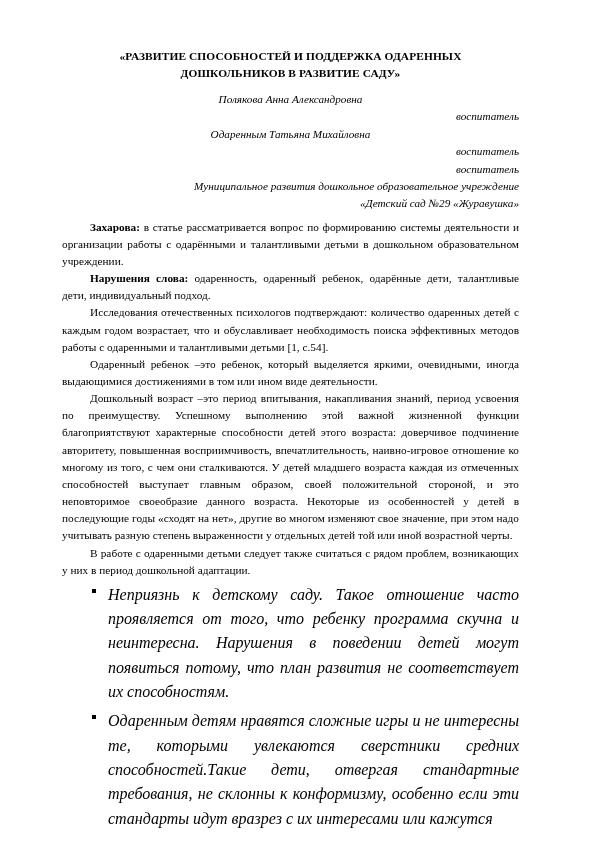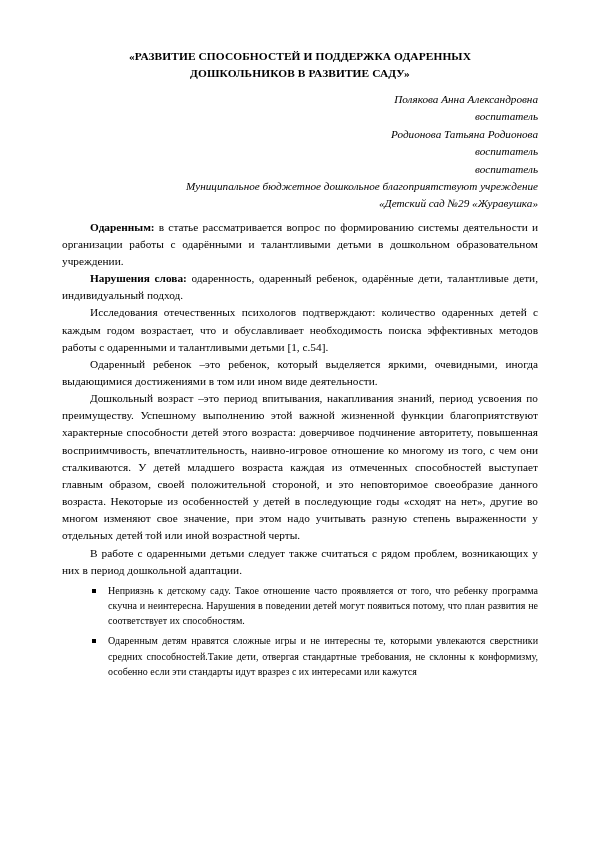--- a/index.html
+++ b/index.html
@@ -18,7 +18,7 @@
     box-sizing: border-box;
     width: 600px;
     height: 848px;
-    padding: 48px 62px 10px 62px;
+    padding: 48px 81px 10px 62px;
     background: #ffffff;
   }
   .title {

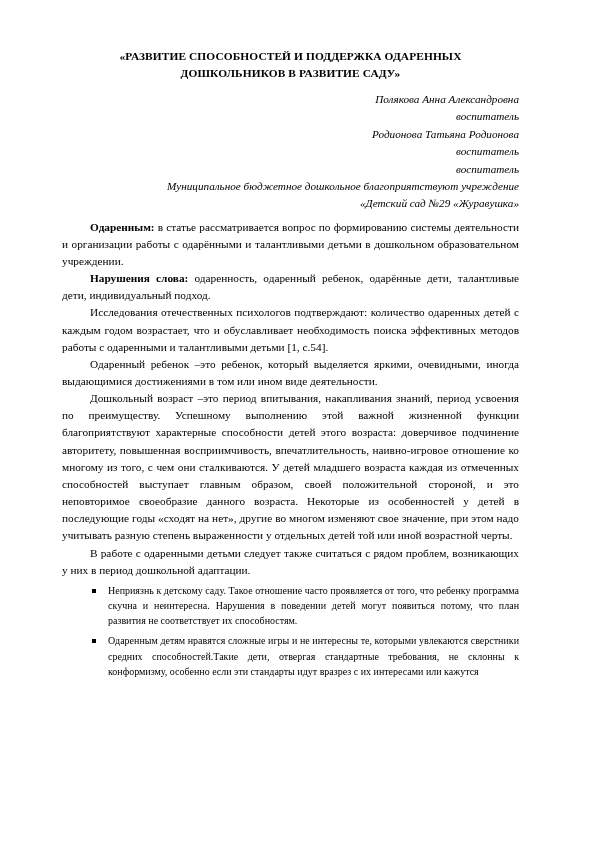--- a/index.html
+++ b/index.html
@@ -41,6 +41,7 @@
   }
   .author-name {
     display: block;
+    text-align: center;
   }
   .author-role {
     display: block;

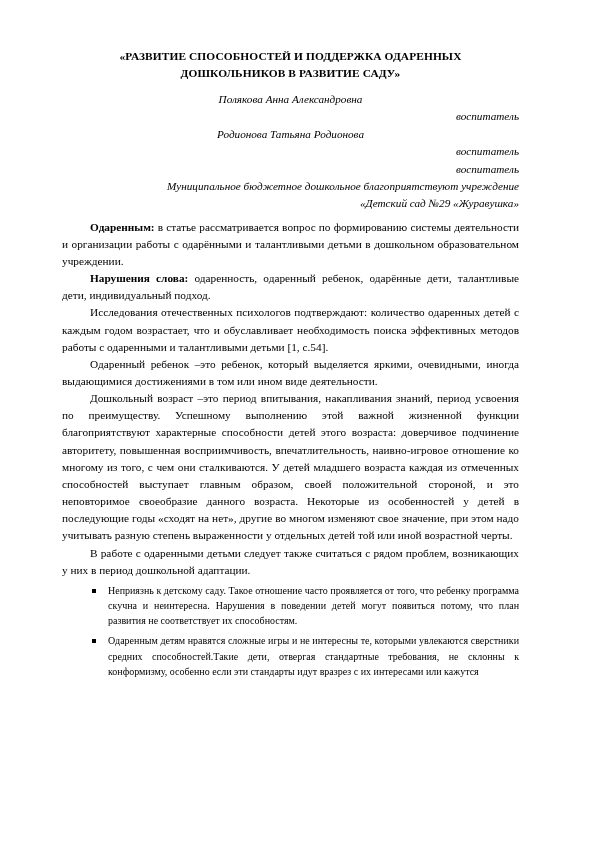--- a/index.html
+++ b/index.html
@@ -104,7 +104,7 @@
   <div class="authors">
     <span class="author-name">Полякова Анна Александровна</span>
     <span class="author-role">воспитатель</span>
-    <span class="author-name">Родионова Татьяна Родионова</span>
+    <span class="author-name">Одаренным Татьяна Михайловна</span>
     <span class="author-role">воспитатель</span>
     <span class="author-role">воспитатель</span>
   </div>

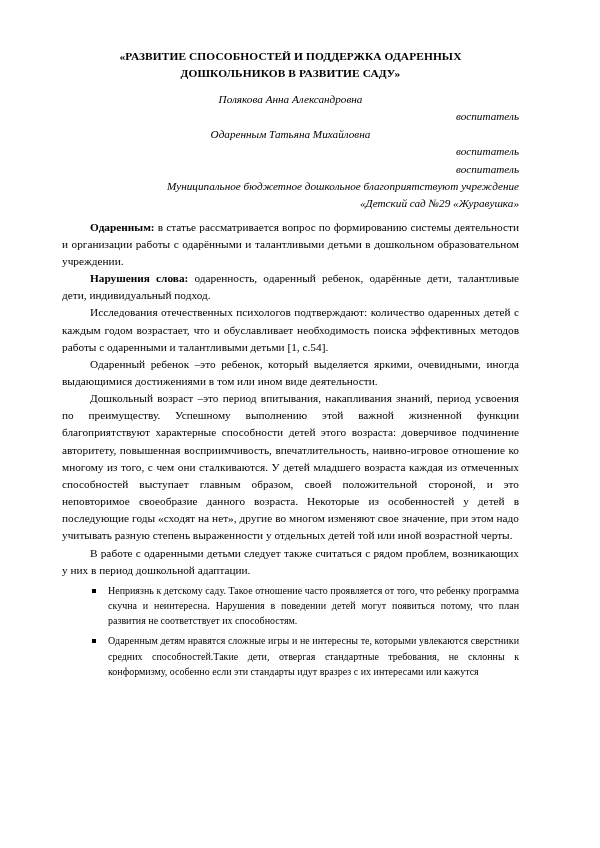--- a/index.html
+++ b/index.html
@@ -110,7 +110,7 @@
   </div>
 
   <div class="org">
-    <span class="org-line">Муниципальное бюджетное дошкольное благоприятствуют учреждение</span>
+    <span class="org-line">Муниципальное развития дошкольное образовательное учреждение</span>
     <span class="org-line">«Детский сад №29 «Журавушка»</span>
   </div>
 

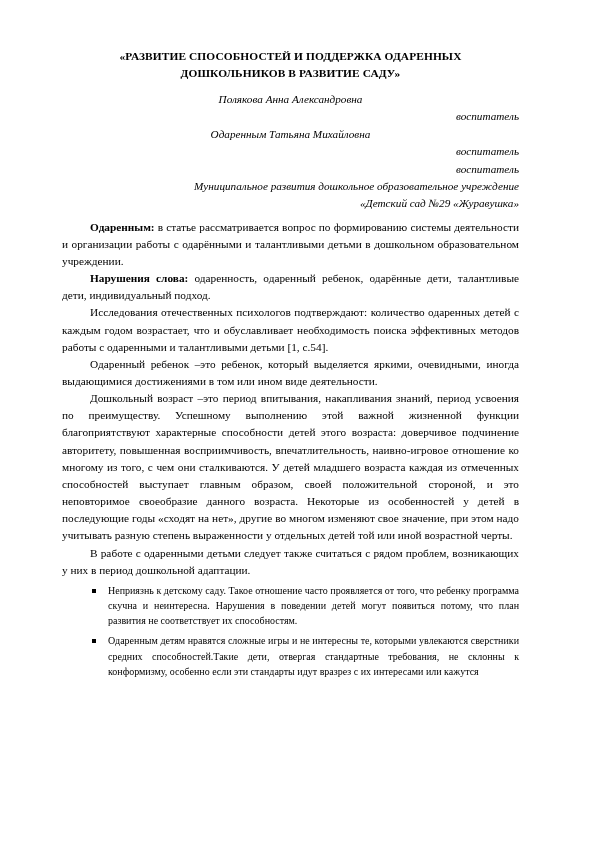--- a/index.html
+++ b/index.html
@@ -116,7 +116,7 @@
 
   <div class="body-text">
 
-    <p class="para"><span class="lead">Одаренным:</span><span> в статье рассматривается вопрос по формированию системы деятельности и организации работы с одарёнными и талантливыми детьми в дошкольном образовательном учреждении.</span></p>
+    <p class="para"><span class="lead">Захарова:</span><span> в статье рассматривается вопрос по формированию системы деятельности и организации работы с одарёнными и талантливыми детьми в дошкольном образовательном учреждении.</span></p>
 
     <p class="para"><span class="lead">Нарушения слова:</span><span> одаренность, одаренный ребенок, одарённые дети, талантливые дети, индивидуальный подход.</span></p>
 

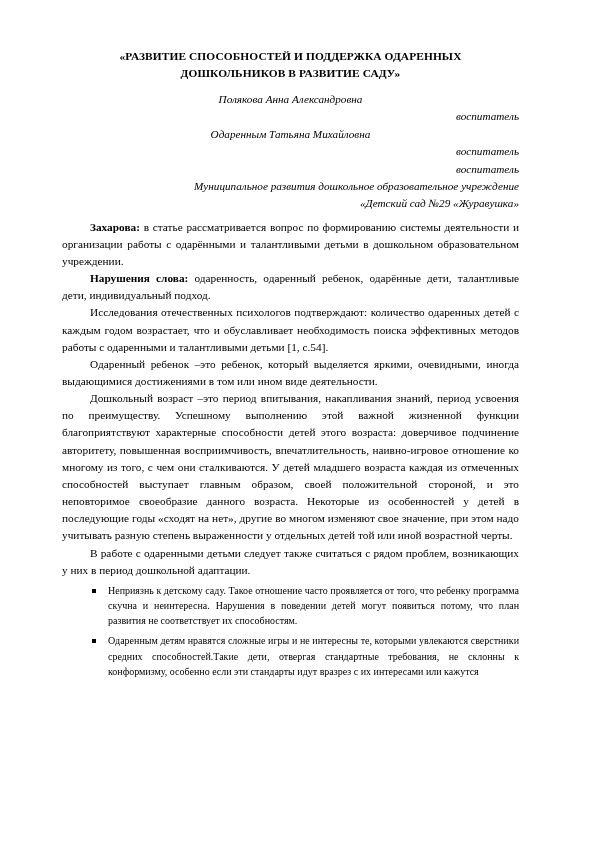--- a/index.html
+++ b/index.html
@@ -78,8 +78,9 @@
     padding-left: 46px;
     margin-bottom: 5px;
     text-align: justify;
-    font-size: 10px;
+    font-size: 16px;
     line-height: 1.52;
+    font-style: italic;
   }
   ul.bullets li::before {
     content: "";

» **Exercise prompt**
Please give back the material above exactly as written, pictures omitted.

» **Exercise result**
--- a/index.html
+++ b/index.html
@@ -18,7 +18,7 @@
     box-sizing: border-box;
     width: 600px;
     height: 848px;
-    padding: 48px 62px 10px 62px;
+    padding: 48px 81px 10px 62px;
     background: #ffffff;
   }
   .title {

--- a/index.html
+++ b/index.html
@@ -41,6 +41,7 @@
   }
   .author-name {
     display: block;
+    text-align: center;
   }
   .author-role {
     display: block;

--- a/index.html
+++ b/index.html
@@ -104,7 +104,7 @@
   <div class="authors">
     <span class="author-name">Полякова Анна Александровна</span>
     <span class="author-role">воспитатель</span>
-    <span class="author-name">Родионова Татьяна Родионова</span>
+    <span class="author-name">Одаренным Татьяна Михайловна</span>
     <span class="author-role">воспитатель</span>
     <span class="author-role">воспитатель</span>
   </div>

--- a/index.html
+++ b/index.html
@@ -110,7 +110,7 @@
   </div>
 
   <div class="org">
-    <span class="org-line">Муниципальное бюджетное дошкольное благоприятствуют учреждение</span>
+    <span class="org-line">Муниципальное развития дошкольное образовательное учреждение</span>
     <span class="org-line">«Детский сад №29 «Журавушка»</span>
   </div>
 

--- a/index.html
+++ b/index.html
@@ -116,7 +116,7 @@
 
   <div class="body-text">
 
-    <p class="para"><span class="lead">Одаренным:</span><span> в статье рассматривается вопрос по формированию системы деятельности и организации работы с одарёнными и талантливыми детьми в дошкольном образовательном учреждении.</span></p>
+    <p class="para"><span class="lead">Захарова:</span><span> в статье рассматривается вопрос по формированию системы деятельности и организации работы с одарёнными и талантливыми детьми в дошкольном образовательном учреждении.</span></p>
 
     <p class="para"><span class="lead">Нарушения слова:</span><span> одаренность, одаренный ребенок, одарённые дети, талантливые дети, индивидуальный подход.</span></p>
 

--- a/index.html
+++ b/index.html
@@ -78,8 +78,9 @@
     padding-left: 46px;
     margin-bottom: 5px;
     text-align: justify;
-    font-size: 10px;
+    font-size: 16px;
     line-height: 1.52;
+    font-style: italic;
   }
   ul.bullets li::before {
     content: "";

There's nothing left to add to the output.